[TASK]: Search the records for "Address" and copy each line that holds it.

[SUPPLIED DATA]:

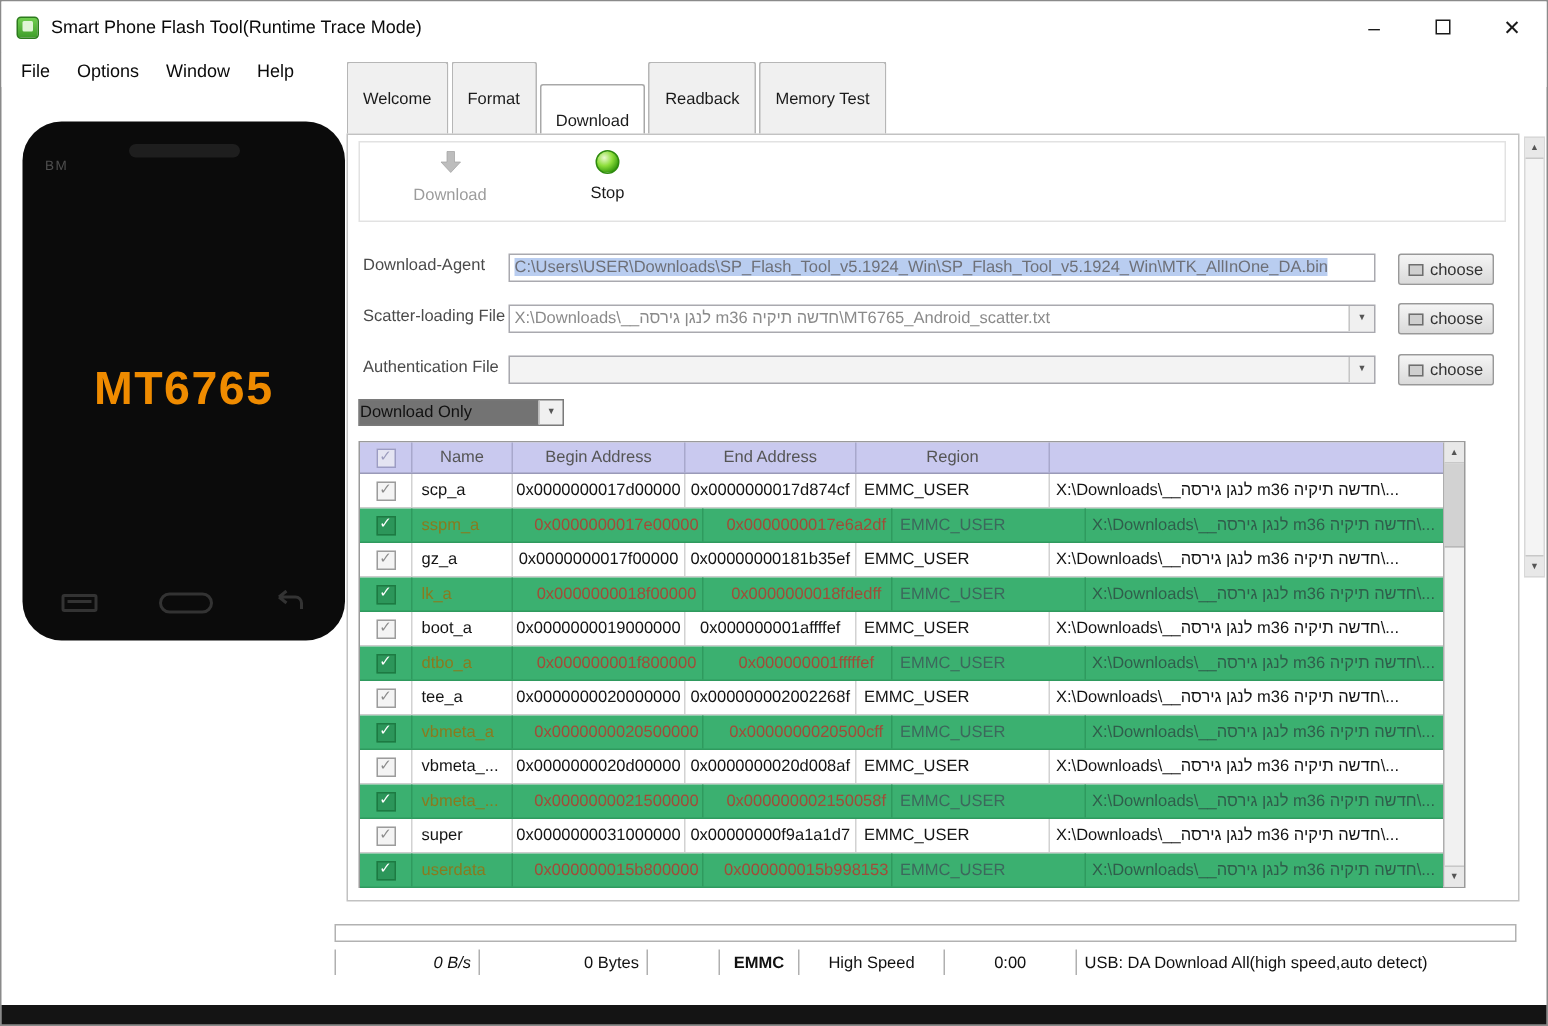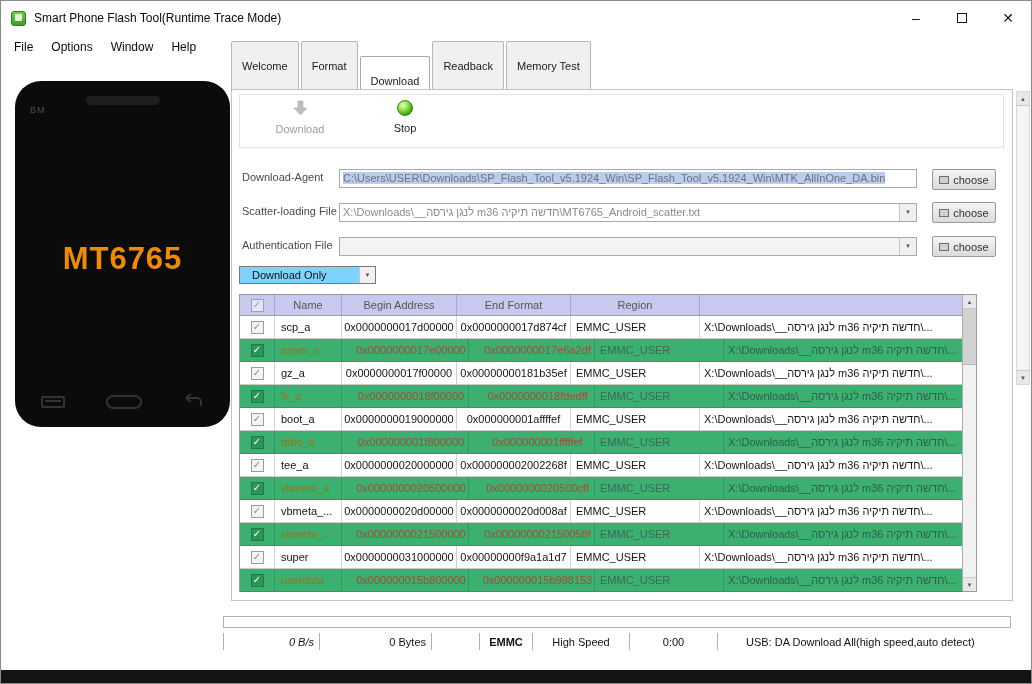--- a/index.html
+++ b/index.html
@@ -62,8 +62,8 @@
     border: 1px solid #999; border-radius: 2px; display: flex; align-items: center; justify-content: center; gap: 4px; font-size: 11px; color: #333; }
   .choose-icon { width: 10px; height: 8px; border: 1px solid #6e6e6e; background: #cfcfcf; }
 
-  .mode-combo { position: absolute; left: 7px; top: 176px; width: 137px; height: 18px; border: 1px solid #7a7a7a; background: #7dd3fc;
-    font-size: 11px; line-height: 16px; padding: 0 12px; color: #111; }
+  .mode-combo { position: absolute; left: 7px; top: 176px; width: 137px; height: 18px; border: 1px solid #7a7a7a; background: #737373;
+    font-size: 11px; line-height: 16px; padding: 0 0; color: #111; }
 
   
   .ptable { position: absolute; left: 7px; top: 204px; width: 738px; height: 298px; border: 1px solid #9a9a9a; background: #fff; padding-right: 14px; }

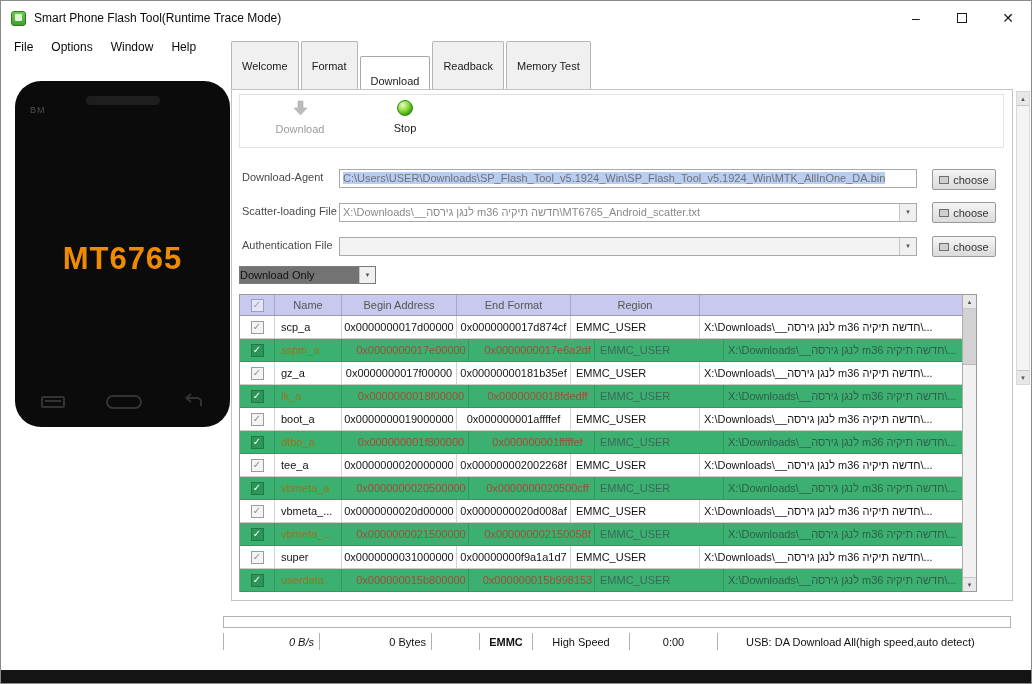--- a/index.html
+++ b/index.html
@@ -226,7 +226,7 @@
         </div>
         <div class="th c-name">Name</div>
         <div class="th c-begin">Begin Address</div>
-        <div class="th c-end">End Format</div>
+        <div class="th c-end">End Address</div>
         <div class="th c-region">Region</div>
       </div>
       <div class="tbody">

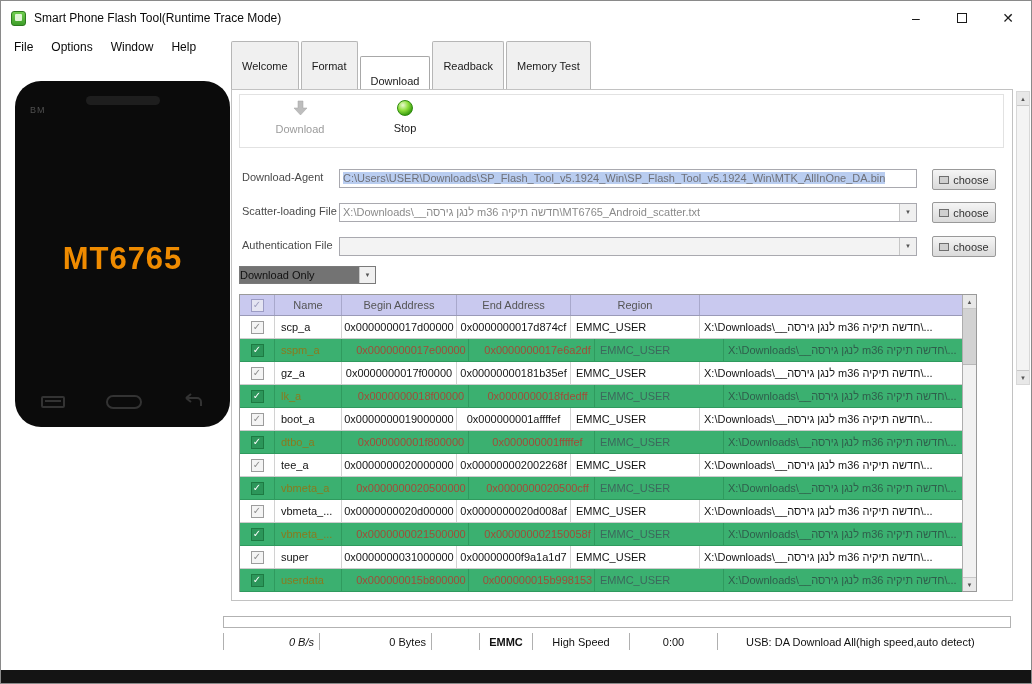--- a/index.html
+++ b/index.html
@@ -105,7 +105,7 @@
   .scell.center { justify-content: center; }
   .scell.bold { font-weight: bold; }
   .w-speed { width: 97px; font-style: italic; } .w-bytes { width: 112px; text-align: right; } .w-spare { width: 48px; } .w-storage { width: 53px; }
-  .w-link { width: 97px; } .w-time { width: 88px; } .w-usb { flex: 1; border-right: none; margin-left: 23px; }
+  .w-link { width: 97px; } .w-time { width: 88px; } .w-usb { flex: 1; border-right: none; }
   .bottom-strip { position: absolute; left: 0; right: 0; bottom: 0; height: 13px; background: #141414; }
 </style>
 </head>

[RESPONSE TO THIS TASK]:
         <div class="th c-begin">Begin Address</div>
+        <div class="th c-end">End Address</div>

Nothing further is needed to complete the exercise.